L'intimité bafouée
Selon Josée Carbonneau, le vol s'apparente au viol
Il existe peu de recherches sur le phénomène du
vol et ses conséquences sur les personnes qui en sont
victimes. En effet, contrairement au viol, le terrain est encore
vierge en ce qui concerne ce crime. Le vol s'apparente toutefois
au viol, en ce sens que les victimes ont l'impression d'être
violées, "infectées", en somme, qu'il
y a eu intrusion dans leur intimité.
Ce sont toutes ces raisons qui ont incité Josée
Carbonneau à creuser le sujet, dans le cadre de sa maîtrise
en psychologie, recherche pour laquelle elle a remporté
un prix d'excellence de la Faculté des sciences sociales,
dans la catégorie du meilleur essai. "La plupart
des chercheurs s'entendent pour dire que les conséquences
psychologiques du vol chez les victimes ont plus d'importance
que les éventuelles lésions corporelles et les
pertes monétaires", souligne cette psychologue de
formation. "Quand un de nos proches est victime d'un cambriolage,
on est davantage porté à lui demander s'il est
assuré financièrement, alors que le plus important
serait de lui demander comment il va, compte tenu de l'événement
traumatique qu'il vient de subir."
Au secours!
En fait, la victime de vol passerait par trois étapes
distinctes. D'abord, "l'impact". Une personne qui se
fait arracher son sac à main dans la rue ou voler sa voiture
vit des sentiments de perte de contrôle, de peur, d'apathie
ou d'incrédulité, en plus de se sentir honteuse
ou coupable. À ces émotions se greffent parfois
des symptômes physiques ou somatiques comme des tremblements,
vomissements, nausées, vertiges, pleurs incontrôlables
et troubles de mémoire. Ensuite vient "le contrecoup",
stade au cours duquel la personne peut décider de déménager,
de prendre des mesures de protection, d'accroître sa consommation
de médicaments, de drogues, etc. Elle peut aussi devenir
plus méfiante envers les gens ou développer un
désir de vengeance envers son agresseur. S'installe enfin
"la réorganisation", qui se définit par
la recherche d'un nouvel équilibre.
Évidemment, les différents stades peuvent se chevaucher
et la personne peut opérer des glissements à tout
moment vers un stade antérieur, de constater la chercheure.

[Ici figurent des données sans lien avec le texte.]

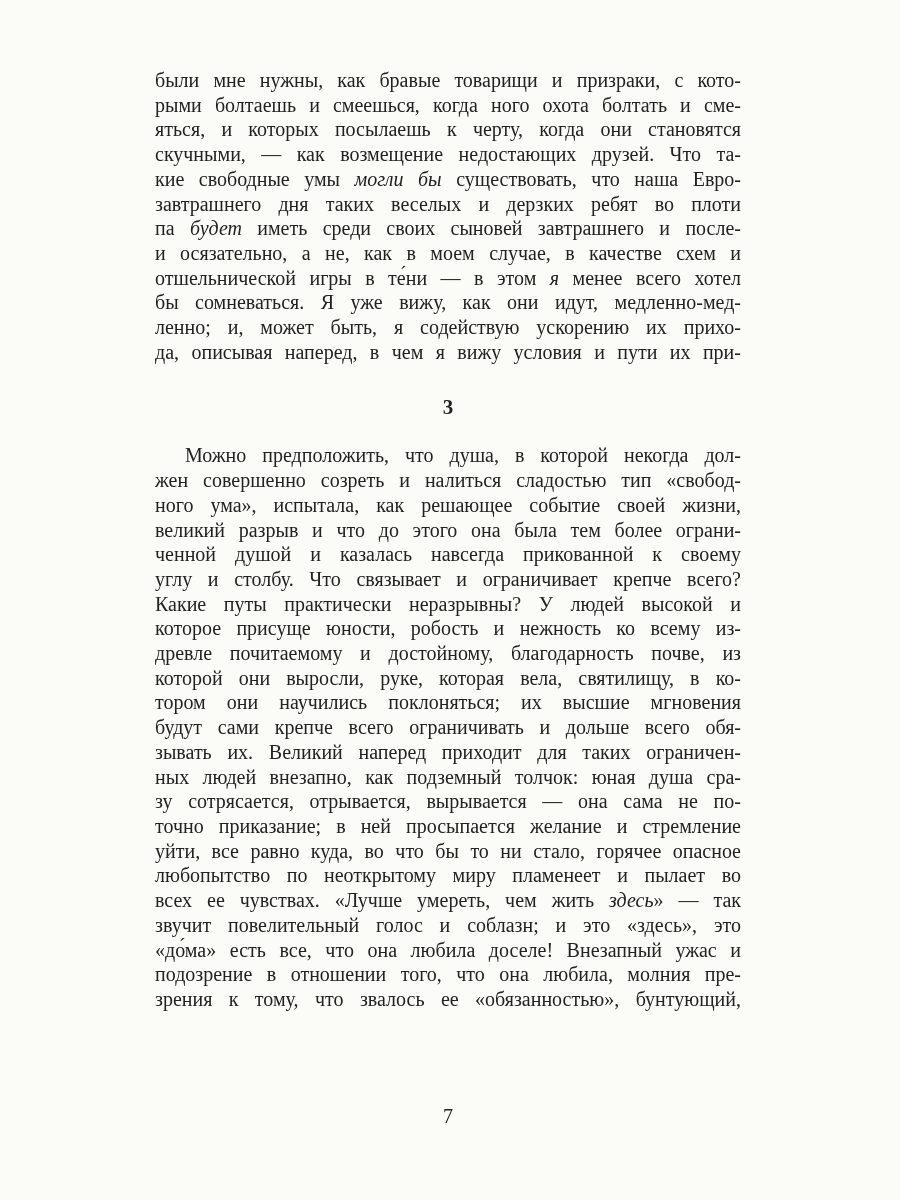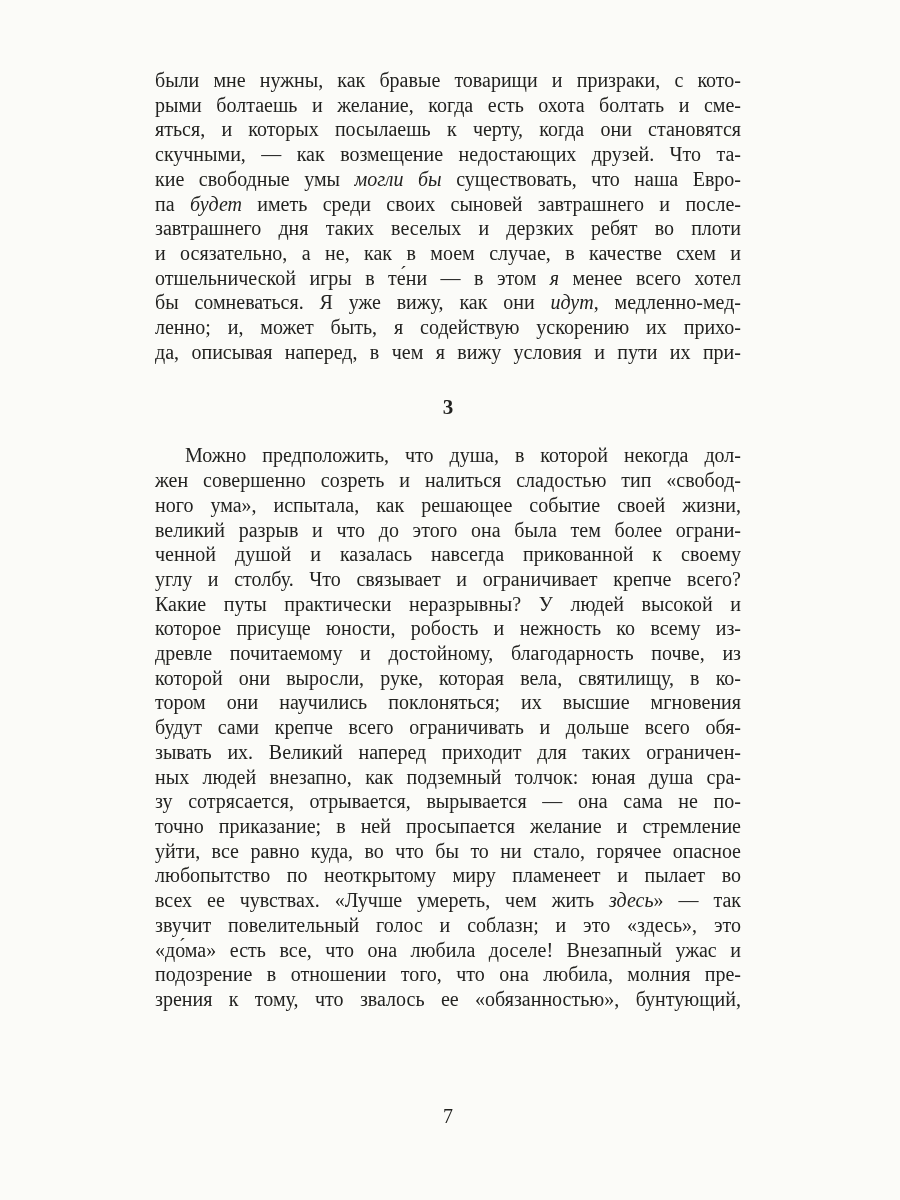"рыми болтаешь и желание, когда" div.line { text: желание, когда есть -> смеешься, когда ного }
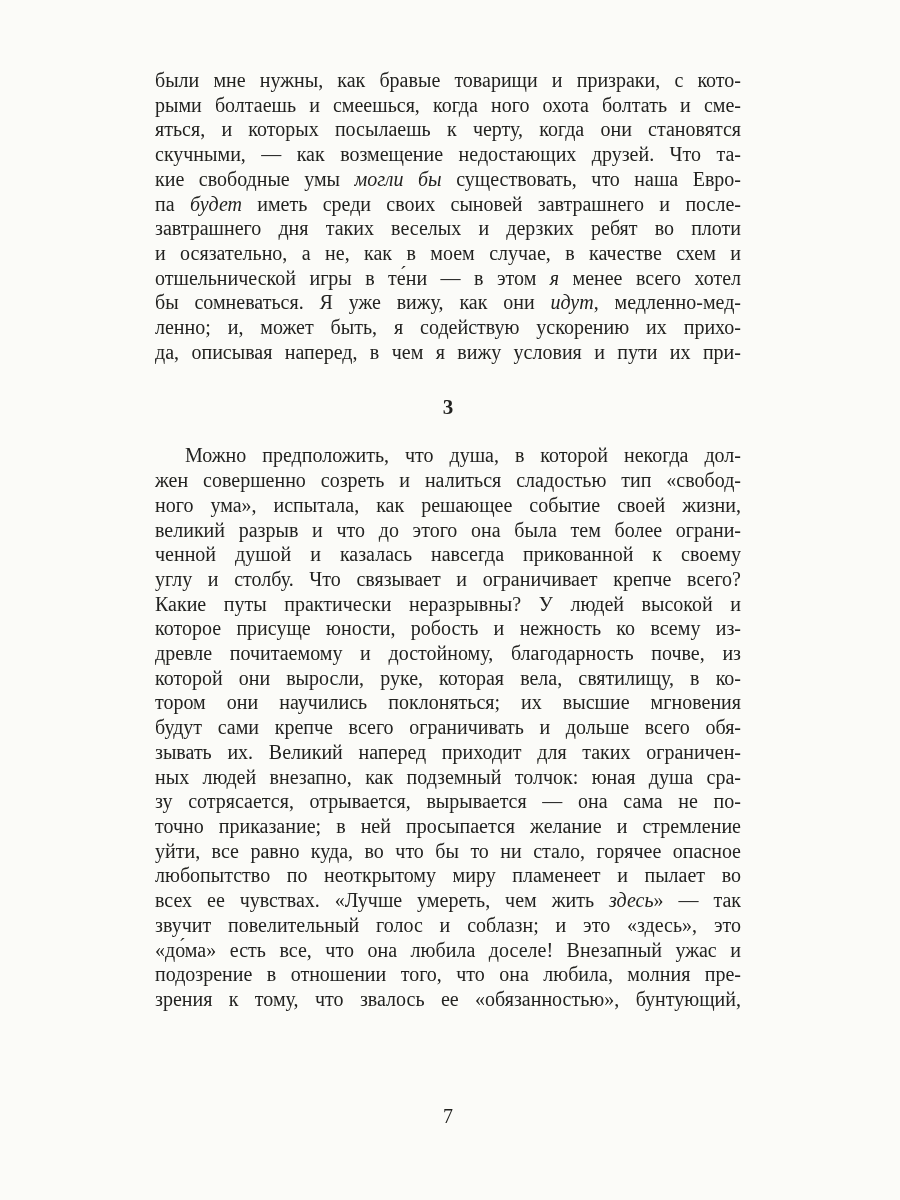"па будет иметь среди своих" div.line { order: before "завтрашнего дня таких веселых и" -> after "завтрашнего дня таких веселых и" }
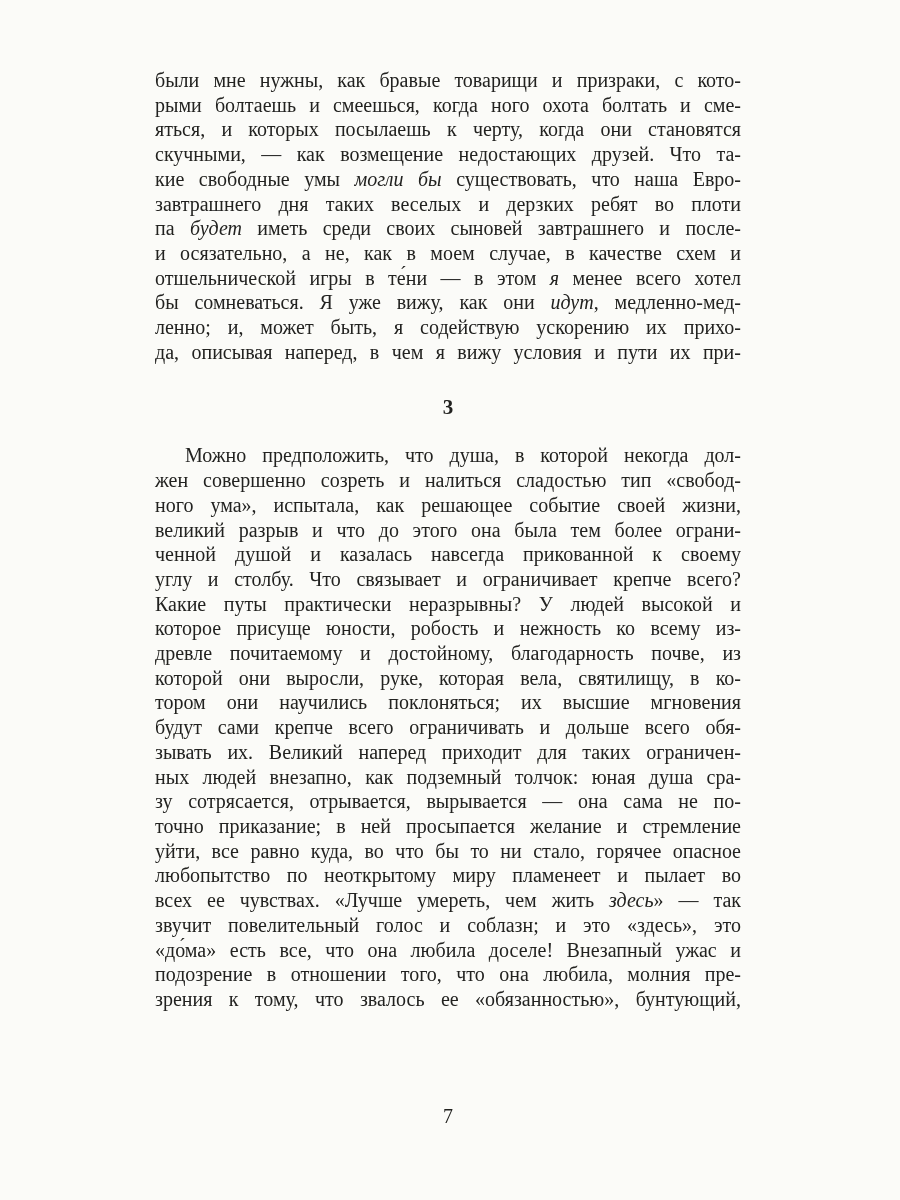"идут" span { font-style: italic -> none }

Si la plupart des gens finissent par intégrer cette expérience
à leur vie personnelle sans problème, certains
s'en sortent moins bien et vivent des symptômes de dépression.
Bref, un vol mal soigné peut dégénérer.
"Pour aider les victimes de vol, l'intervention de crise
pratiquée à court terme demeure la meilleure solution,
affirme Josée Carbonneau. Caractérisé par
une écoute active et empathique, ce soutien peut être
effectué par les policiers, les programmes d'assistance
aux victimes, les programmes d'aide aux employés et les
groupes de support et d'entraide. Une chose est certaine: la
victime ne doit jamais hésiter à demander de l'aide."